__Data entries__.
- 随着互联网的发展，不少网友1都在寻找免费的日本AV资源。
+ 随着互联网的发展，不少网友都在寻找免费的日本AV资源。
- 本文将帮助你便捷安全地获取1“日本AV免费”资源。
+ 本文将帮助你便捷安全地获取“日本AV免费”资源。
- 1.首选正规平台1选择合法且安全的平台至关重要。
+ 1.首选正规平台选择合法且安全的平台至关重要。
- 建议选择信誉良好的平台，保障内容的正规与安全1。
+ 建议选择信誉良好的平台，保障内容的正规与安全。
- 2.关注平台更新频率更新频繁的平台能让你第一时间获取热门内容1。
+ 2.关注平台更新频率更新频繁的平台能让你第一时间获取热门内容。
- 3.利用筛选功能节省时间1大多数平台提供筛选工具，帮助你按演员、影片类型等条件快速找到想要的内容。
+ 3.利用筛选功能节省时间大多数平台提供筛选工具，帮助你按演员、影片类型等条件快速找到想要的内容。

__What is expected__.
Send back the complete set of entries, exactly as shown above.

__Answer section__.
- 随着互联网的发展，不少网友1都在寻找免费的日本AV资源。
+ 随着互联网的发展，不少网友都在寻找免费的日本AV资源。
- 本文将帮助你便捷安全地获取1“日本AV免费”资源。
+ 本文将帮助你便捷安全地获取“日本AV免费”资源。
- 1.首选正规平台1选择合法且安全的平台至关重要。
+ 1.首选正规平台选择合法且安全的平台至关重要。
- 建议选择信誉良好的平台，保障内容的正规与安全1。
+ 建议选择信誉良好的平台，保障内容的正规与安全。
- 2.关注平台更新频率更新频繁的平台能让你第一时间获取热门内容1。
+ 2.关注平台更新频率更新频繁的平台能让你第一时间获取热门内容。
- 3.利用筛选功能节省时间1大多数平台提供筛选工具，帮助你按演员、影片类型等条件快速找到想要的内容。
+ 3.利用筛选功能节省时间大多数平台提供筛选工具，帮助你按演员、影片类型等条件快速找到想要的内容。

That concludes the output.